Jul 2, 2022 • Rust • Edits • Permalink

The last two years in Miri

It has been almost two years since my last Miri status update. A lot has happened in the mean time that I would like to tell you all about! If you are using Miri, you might also be seeing new errors in code that previously worked fine; read on for more details on that.

For the uninitiated, Miri is an interpreter that runs your Rust code and checks if it triggers any Undefined Behavior (UB for short). You can think of it a as very thorough (and very slow) version of valgrind/ASan/TSan/UBSan: Miri will detect when your program uses uninitialized memory incorrectly, performs out-of-bounds memory accesses or pointer arithmetic, causes a data race, violates key language invariants, does not ensure proper pointer alignment, or causes incorrect aliasing. As such, it is most helpful when writing unsafe code, as it aids in ensuring that you follow all the rules required for unsafe code to be correct and safe. Miri also detects memory leaks, i.e., it informs you at the end of program execution if there is any memory that was not deallocated properly.

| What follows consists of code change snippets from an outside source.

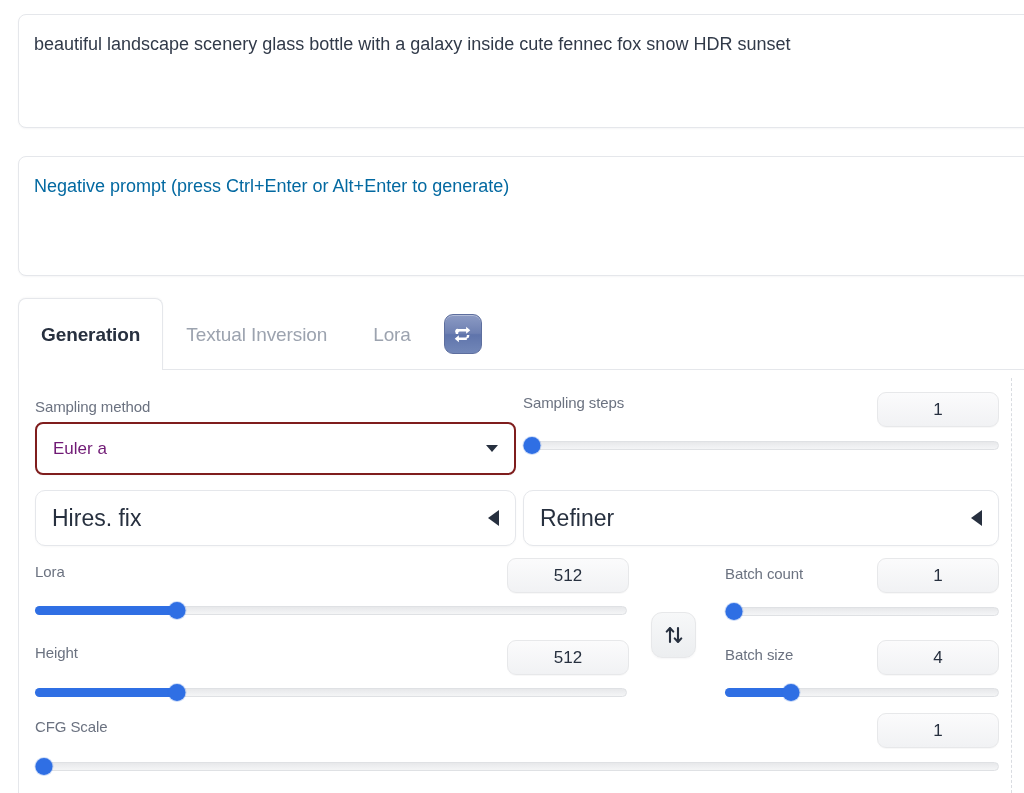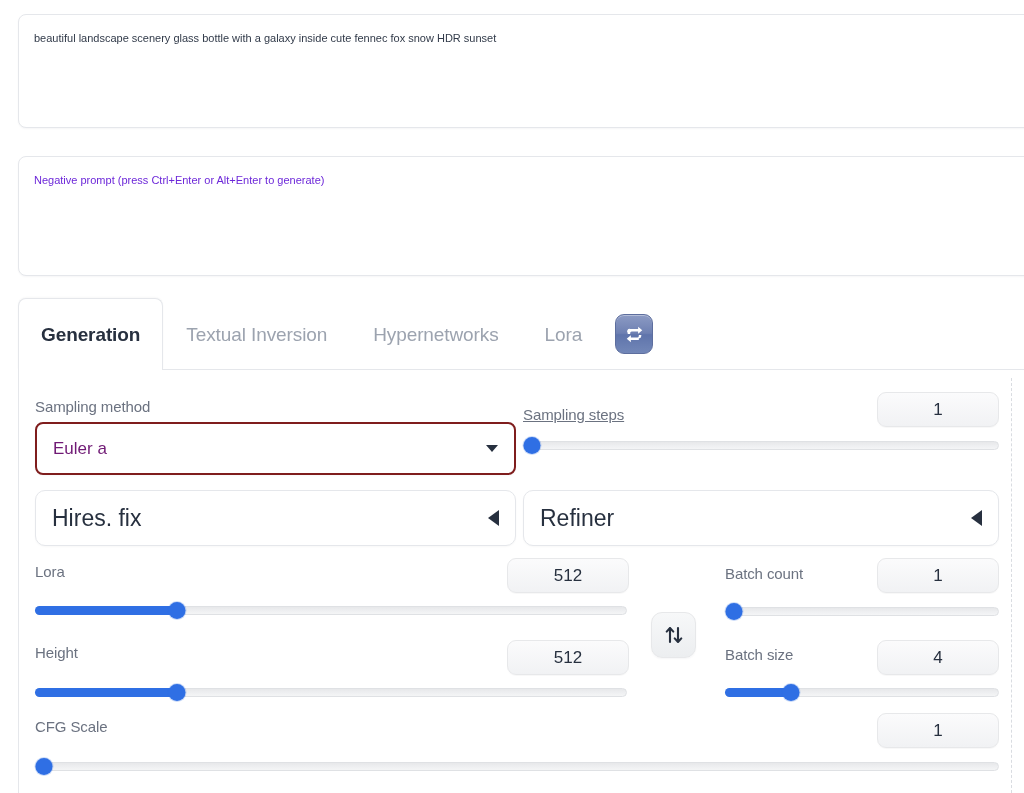"beautiful landscape scenery glass bottle" .prompt-text { font-size: 11px -> 18px }
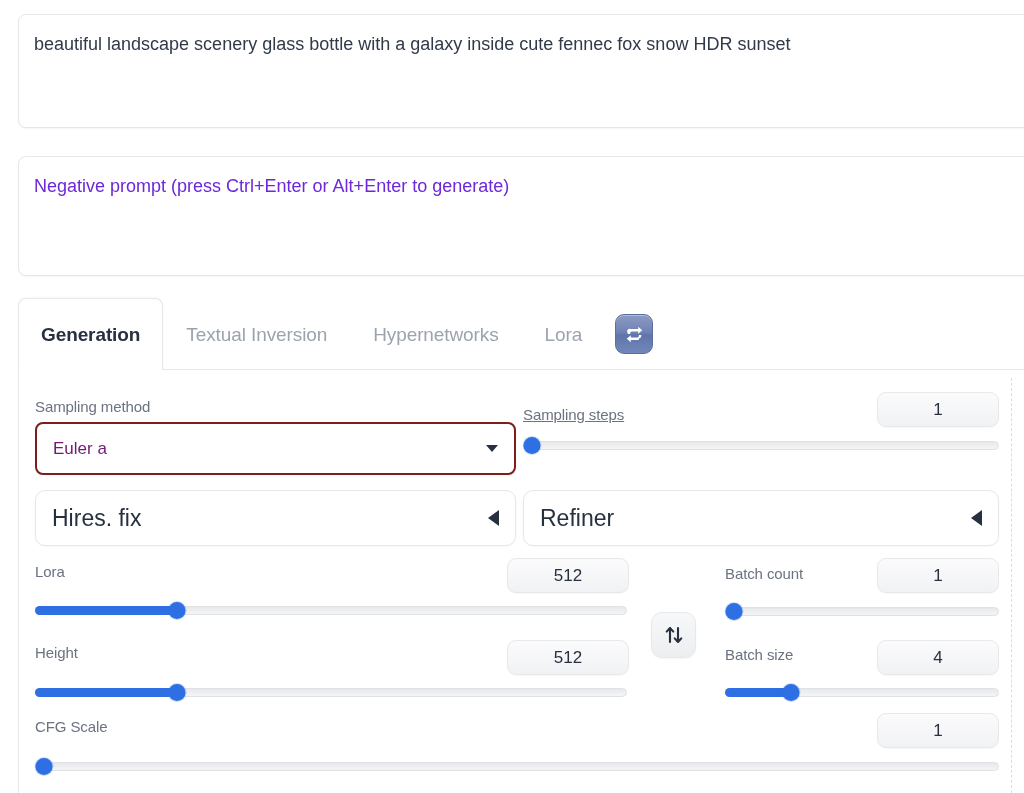"Negative prompt (press Ctrl+Enter or" .prompt-text.placeholder { color: #6d28d9 -> #0369a1 }
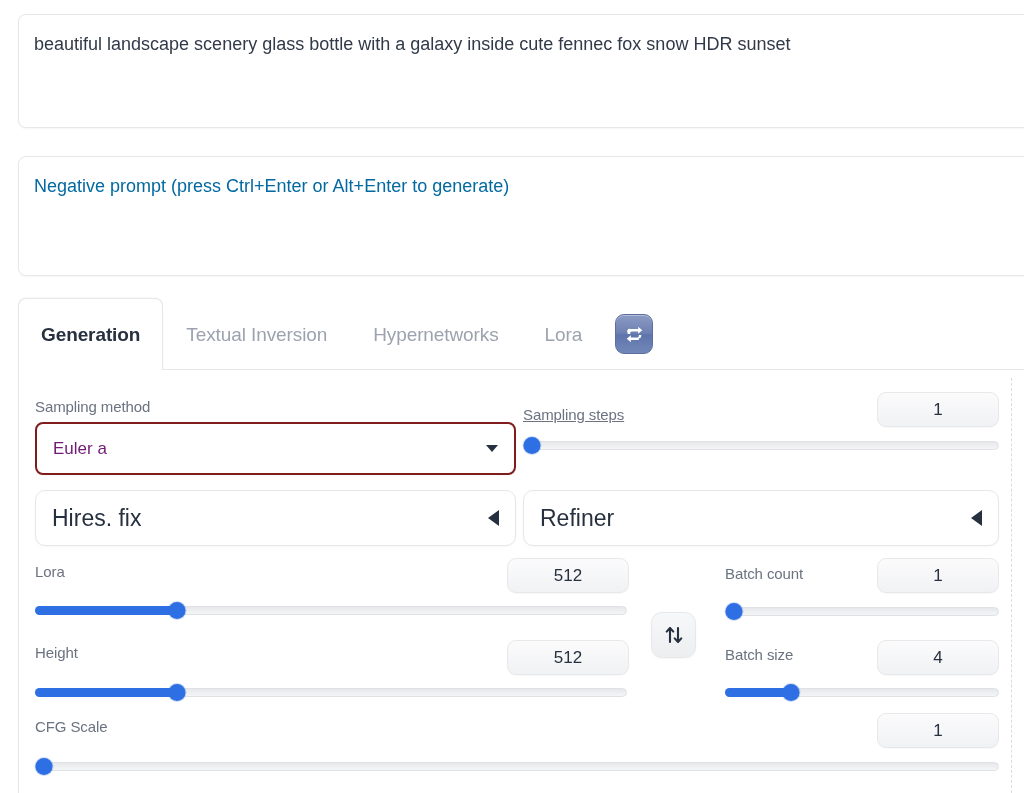"Hypernetworks" div.tab { html: <div> <span>Hypernetworks</span> </div> -> none }
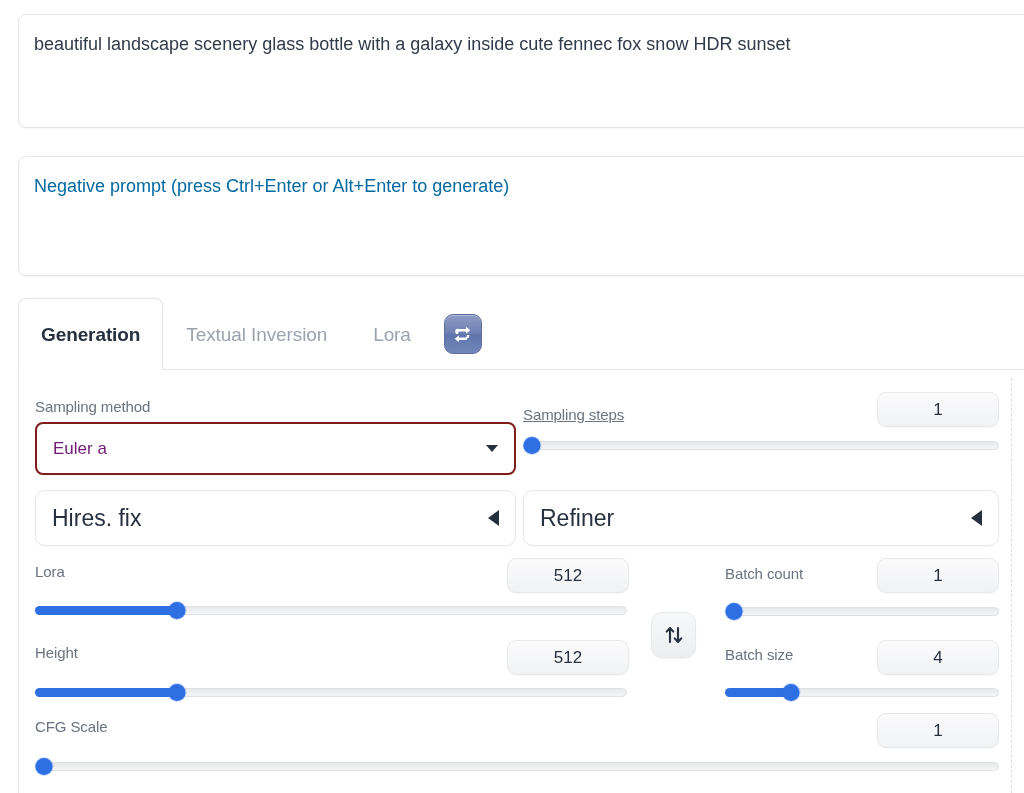"Sampling steps" div.field-label { text-decoration: underline -> none; top: 36px -> 24px }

Moreover, Miri is able to run code for other targets: for example, you might be developing code on x86_64, a 64-bit little-endian architecture. When you do low-level bit manipulation, it is easy to introduce bugs that only show up on 32-bit systems or big-endian architectures. You can run Miri with --target i686-unknown-linux-gnu and --target mips64-unknown-linux-gnuabi64 to test your code in those situations – and this will work even if your host OS is macOS or Windows!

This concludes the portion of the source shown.